So many things going wrong I don't even know what forum to post this thread to

cherries04
Community Member
Vent post whilst awaiting new mental health plan from GP. Forgive my how scattered and random it may be.

Just diagnosed with Lupus
After 5 years of dealing with pain and fatigue I found myself bedridden, unable to care for my 5 month baby or 9 yo severely autistic son. 5 years ago I had abnormal bloods and was advised to see a rheumatologist because of the joint pain but I put that on hold due to going through a divorce as well as my then 4 year old son being diagnosed with severe autism at the same time. I put my health on the back burner and now it is all catching up to me. On plaquenil and prednisolone but they aren't doing much. I have always been able to white-knuckle it through the pain and just get on with it but lately the fatigue has me in bed any chance I get. I am halfway through my Computer Science degree at uni and can't fathom going back in this state, I struggle enough to do basic self-care tasks and look after my children. I also have "lupus fog". My brain just doesn't work properly anymore. I don't know how I am going to write code at uni or type with how stiff and sore I am should I even find the energy to return.

Homeschooling my autistic son
This has been so hard. Love him with all my heart but at 9 years old I am still wiping his bum and he communicates at the level of a 4 year old. He was non verbal until 6. At the end of the day, at 1am when the baby has finally gone down for the night, I dread going to bed, because I can't believe the day is already over and it is almost time to wake up and to it all over again.

I had been going so well...
It has been 2-3 years since I last went to therapy for depression. I left my toxic marriage, got remarried, had a baby and the highs are high but the lows sure are low and part of me sometimes misses being a single mum. Thought I had the fairy tale ending and was happy in life, in my marriage, smashing it at uni getting HDs in most of my units. To discover major porn addiction and lies from my husband as well as other issues. I hate family dinners. Sit there with my mouth shut because I only want his family to ever see the best in him and I don't want to be the one to say something that would tarnish their view of him. He tells his mum our fights and it bothers me. She only knows one side to the story/will defend him anyways because he is her son. He can't understand why I now dislike family dinners when I feel like I am putting a fake smile on and sitting in the lions den...out of characters

1 Reply 1

Nurse_Jenn
Community Member

Hi Cherries,

Welcome back to the forum. It sounds like you are going through alot and then alot again. Lupus can be such a hard diagnosis. I have a friend going through it at and the fatigue is so up and down for him. I am sorry you are going though this. I did want to say congratulations on your new baby. I know you are an old hat at parenting by now with a 9 year old but it is also a big gap and I am sure having a newborn again still brings that extra layer of fatigue.

It is great to see you back here on the forum reaching out for support as well as waiting for a new GP mental health care plan. It sounds as it is the right time to get some extra care. I wonder if you are able to talk to your University and the counselling team there as well and explore options on that front. When someone is experiencing illness, generally Universities will try their best to support you.
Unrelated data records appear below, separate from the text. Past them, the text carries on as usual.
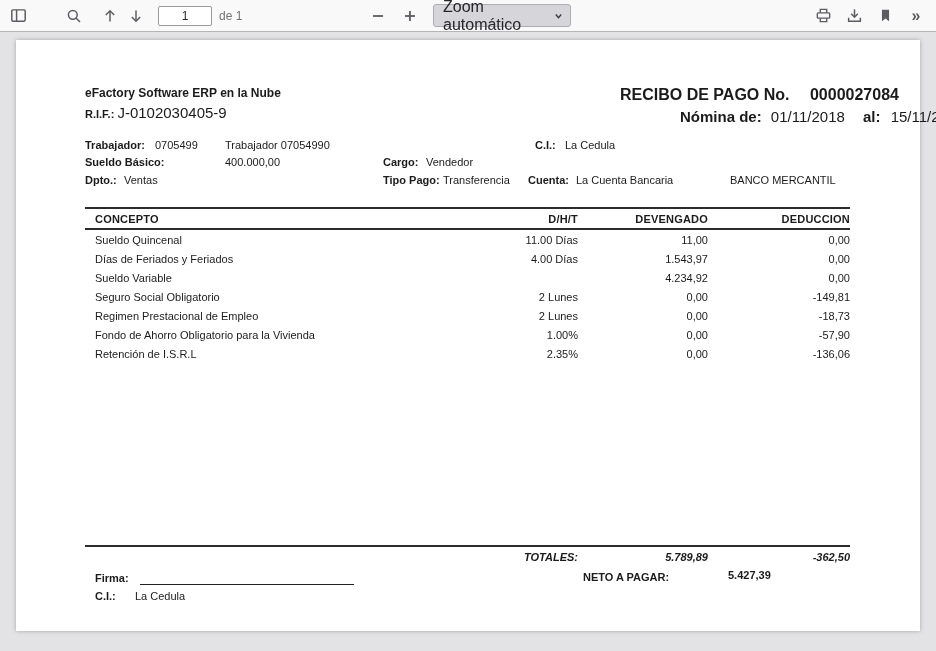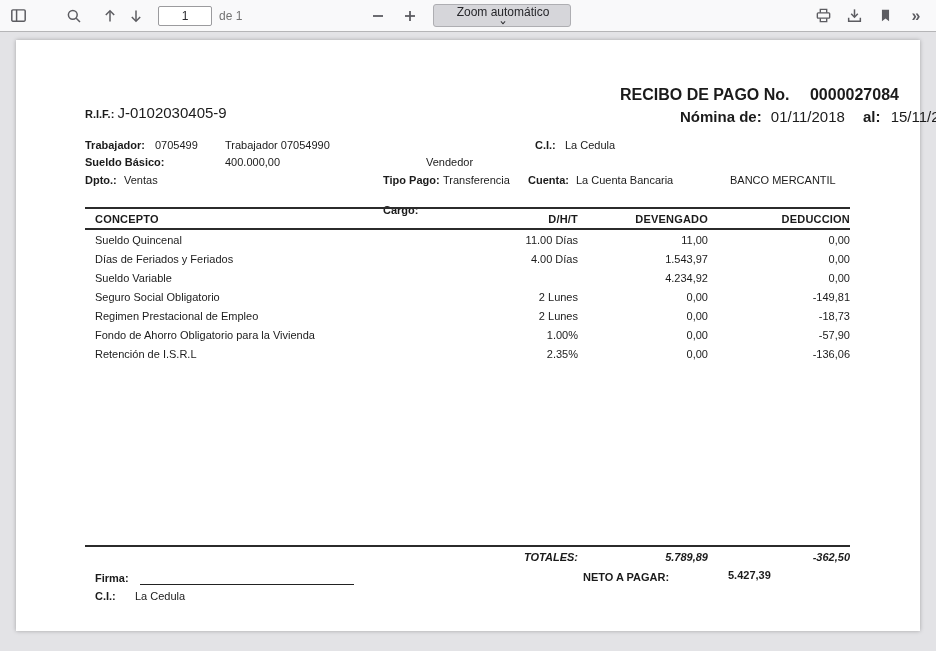--- a/index.html
+++ b/index.html
@@ -15,7 +15,7 @@
   .tb-btn svg { display:block; }
   .page-input { width:54px; height:20px; border:1px solid #9b9b9e; background:#fff; text-align:center; font-size:12px; color:#2a2a2e; margin:0 7px 0 9px; border-radius:2px; font-family:"Liberation Sans", sans-serif; }
   .page-count { font-size:12px; color:#737373; }
-  .zoom-select { display:flex; align-items:center; justify-content:space-between; width:138px; height:23px; margin-left:10px; padding:0 7px 0 9px; background:#d6d6da; border:1px solid #aeaeb2; border-radius:3px; font-size:12px; color:#26262a; cursor:default;flex-direction:column; }
+  .zoom-select { display:flex; align-items:center; justify-content:space-between; width:138px; height:23px; margin-left:10px; padding:0 7px 0 9px; background:#d6d6da; border:1px solid #aeaeb2; border-radius:3px; font-size:16px; color:#26262a; cursor:default; }
   .more-glyph { font-size:16px; font-weight:bold; color:#5c5c61; line-height:1; }
 
   

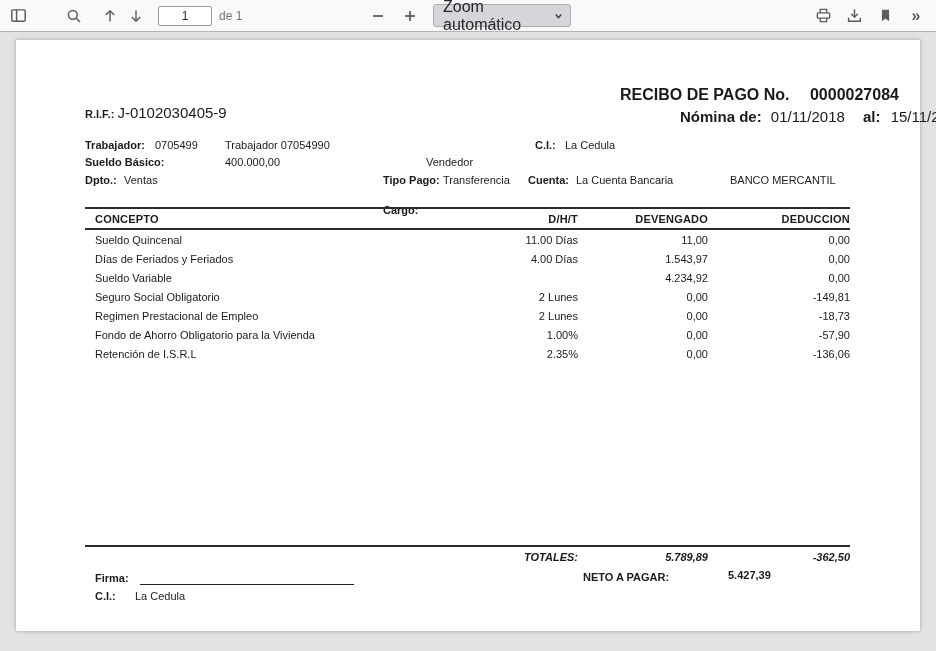--- a/index.html
+++ b/index.html
@@ -120,6 +120,7 @@
 <main class="viewer">
   <div class="page">
 
+    <span class="abs b" style="left:69px; top:46px; font-size:12px;">eFactory Software ERP en la Nube</span>
     <div class="abs" style="left:69px; top:64px;">
       <span class="b">R.I.F.:</span>
       <span class="sm">J-0102030405-9</span>

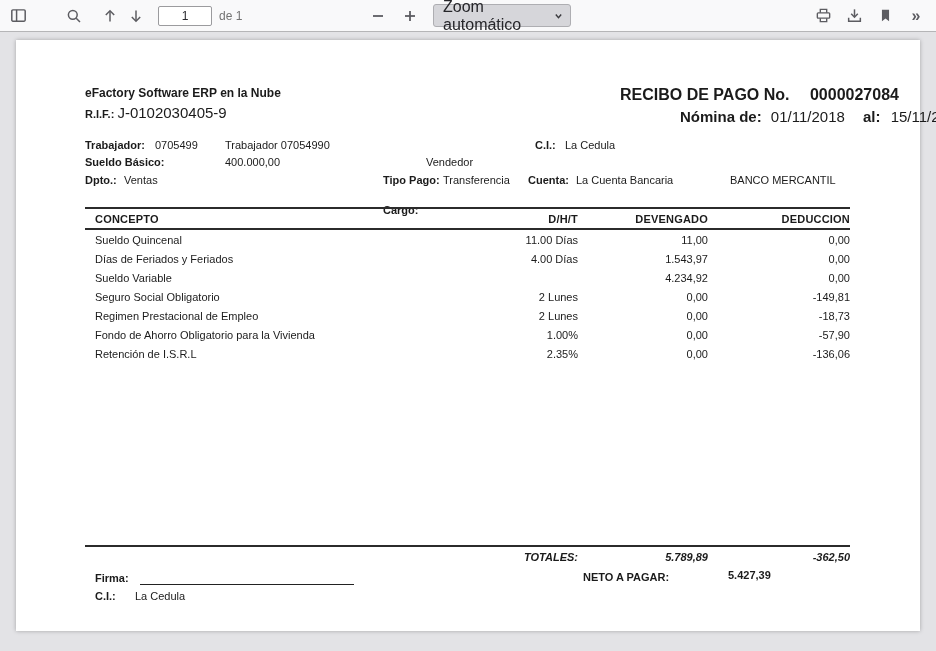--- a/index.html
+++ b/index.html
@@ -144,7 +144,7 @@
 
     <span class="abs b" style="left:69px;  top:116px;">Sueldo Básico:</span>
     <span class="abs" style="left:209px; top:116px;">400.000,00</span>
-    <span class="abs b" style="left:367px; top:116px;margin-top:48px;">Cargo:</span>
+    <span class="abs b" style="left:367px; top:116px;">Cargo:</span>
     <span class="abs" style="left:410px; top:116px;">Vendedor</span>
 
     <span class="abs b" style="left:69px;  top:134px;">Dpto.:</span>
It sounds like you are doing well with HDs to be able to allow for some cushioning in the semester. I recall being a good student and then getting pregnant and enduring Biostats while being very very nauseous. I didn't do well in that course but I still managed to get through. Sometimes it is okay to give yourself permission to just get through. There will be so many other times where you can excel when you find your energy again.
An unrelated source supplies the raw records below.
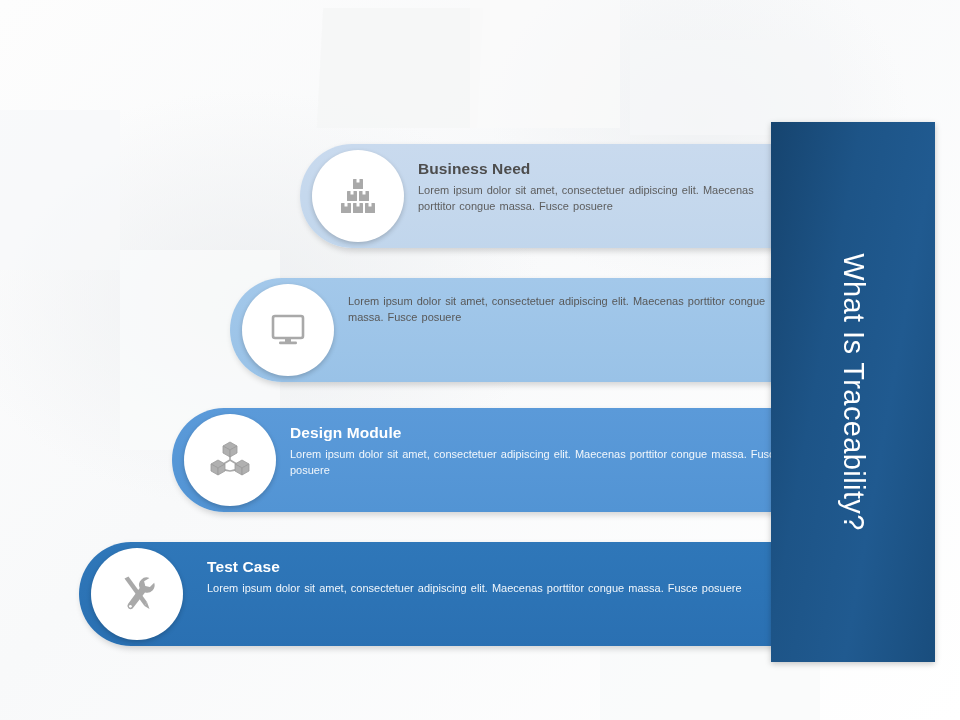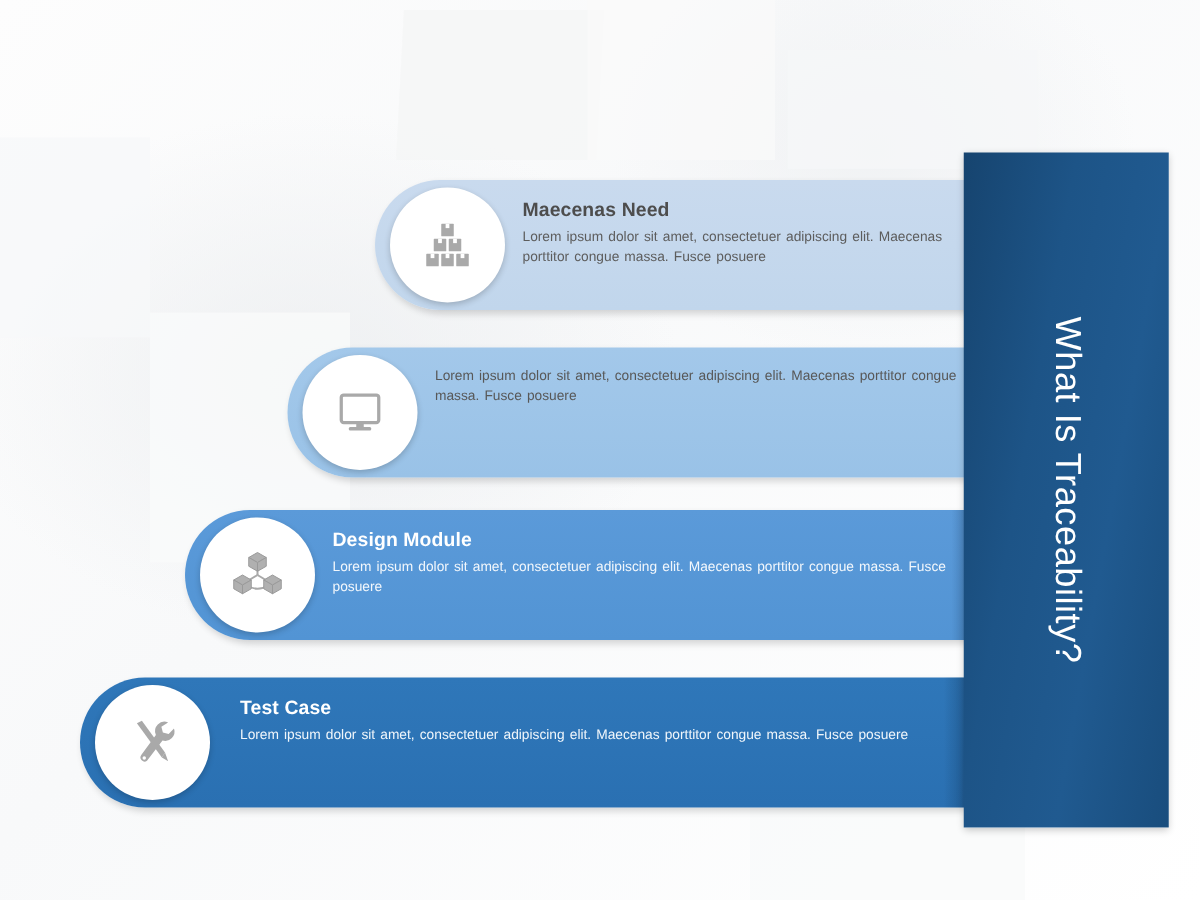--- a/index.html
+++ b/index.html
@@ -189,7 +189,7 @@
       </svg>
     </div>
     <div class="text">
-      <p class="heading">Maecenas Need</p>
+      <p class="heading">Business Need</p>
       <p class="body">Lorem ipsum dolor sit amet, consectetuer adipiscing elit. Maecenas porttitor  congue massa. Fusce posuere</p>
     </div>
   </div>

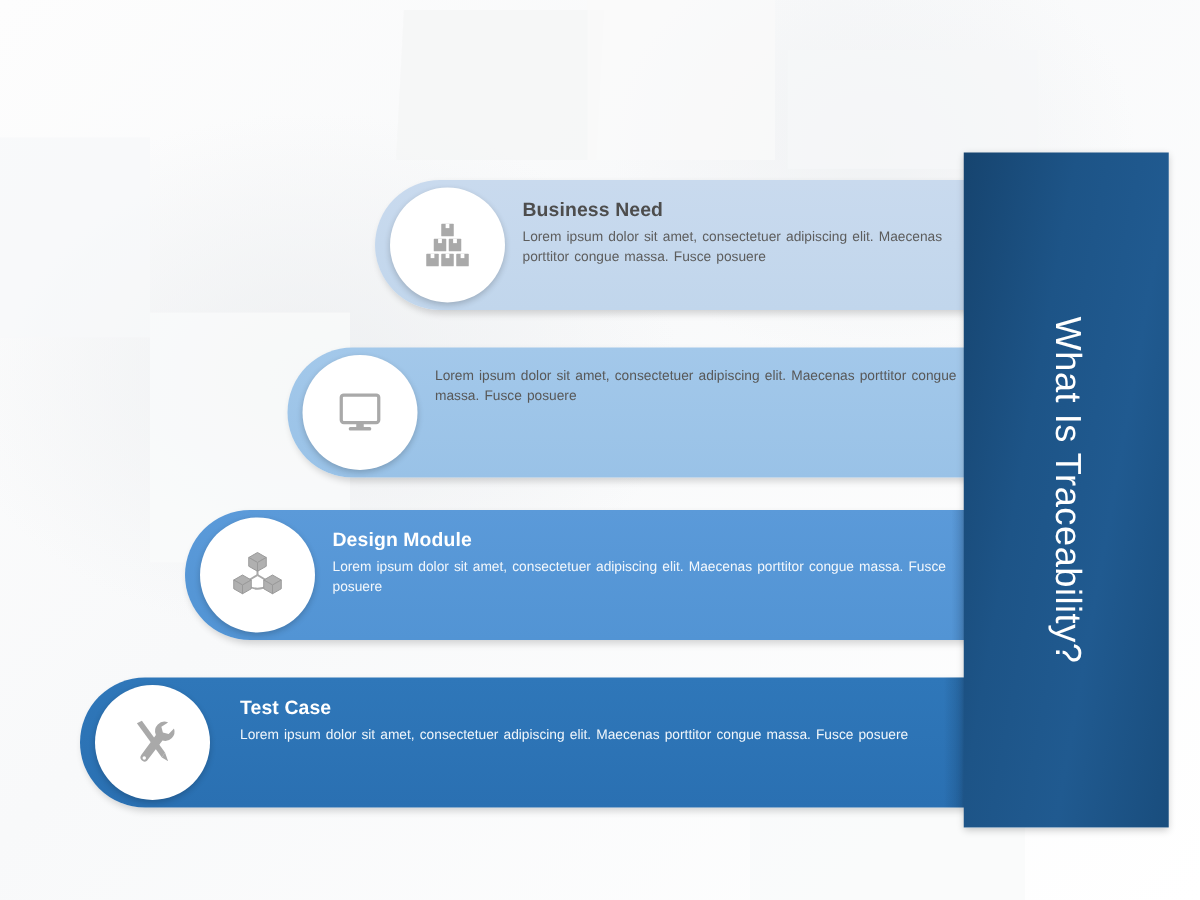--- a/index.html
+++ b/index.html
@@ -138,7 +138,7 @@
   #row-2 .heading { color: #4a4a4a; }
   #row-2 .body { color: #585858; }
 
-  #row-3 { left: 148px; top: 408px; width: 630px; }
+  #row-3 { left: 172px; top: 408px; width: 630px; }
   #row-3 .bar { background: linear-gradient(to bottom, #5b9ad9 0%, #5294d4 100%); }
   #row-3 .text { left: 118px; width: 500px; }
   #row-3 .heading { color: #ffffff; }

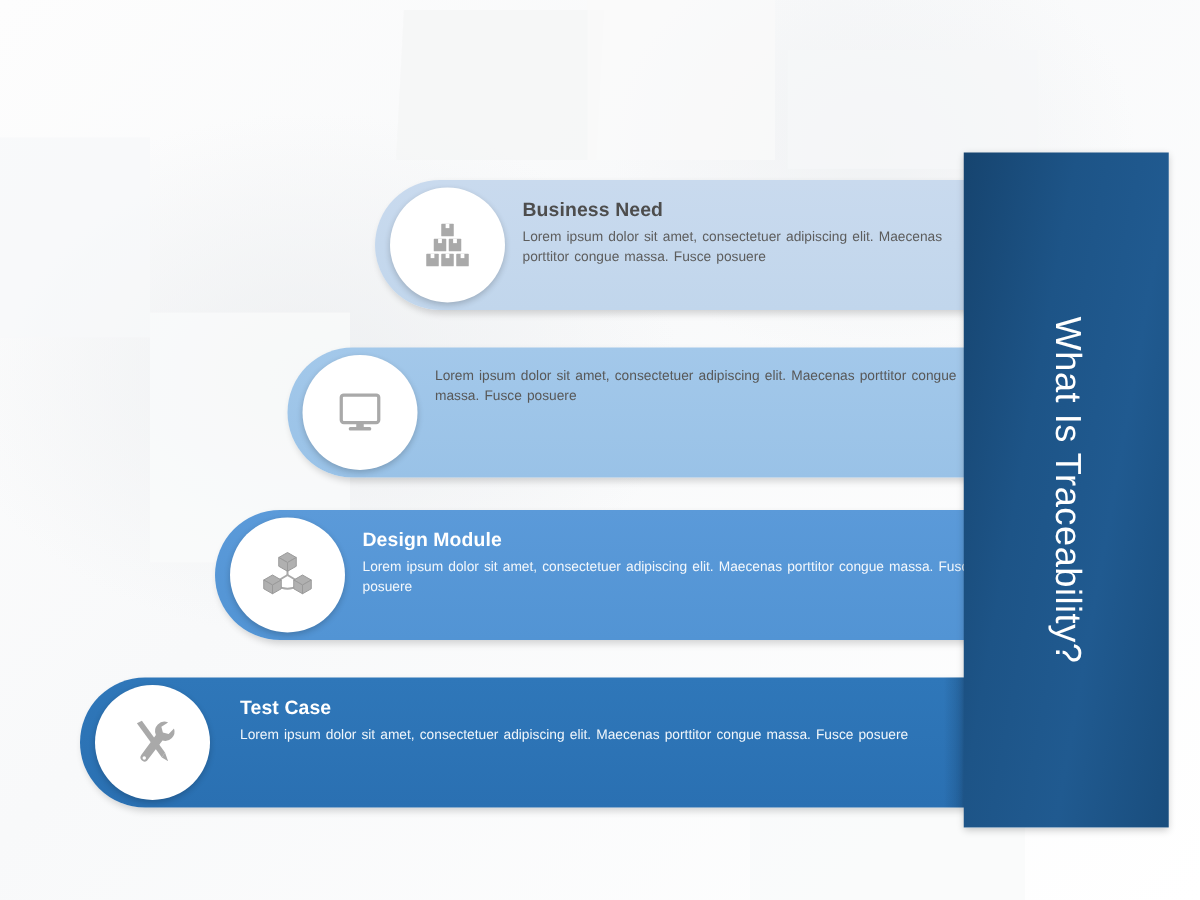--- a/index.html
+++ b/index.html
@@ -144,7 +144,7 @@
   #row-3 .heading { color: #ffffff; }
   #row-3 .body { color: #f2f7fc; }
 
-  #row-4 { left: 64px; top: 542px; width: 708px; }
+  #row-4 { left: 79px; top: 542px; width: 708px; }
   #row-4 .bar { background: linear-gradient(to bottom, #2f77b9 0%, #2a70b2 100%); }
   #row-4 .text { left: 128px; width: 580px; }
   #row-4 .heading { color: #ffffff; }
Home schooling is something that I hear is so tough, and would be even harder as your son has Autism. I have attached a few links which have a few supportive videos from other parents who are supporting their autistic children at home. Here are a few links:

https://www.autismawareness.com.au/news-events/aupdate/autism-and-coronavirus-covid-19-the-essential...

https://www.autismspectrum.org.au/how-can-we-help/covid-19-information/helpful-resources-for-familie...

Keeping your mouth shut at family dinners also sounds like a lot of work. It often takes more energy to be reserved than to let your feelings go. I am hope that there is still hope that things can improve with your husband. Would he be open to doing some relationship counselling with you I wonder?

We are listening Cherries and if it feels good to write, keep writing. You are not alone.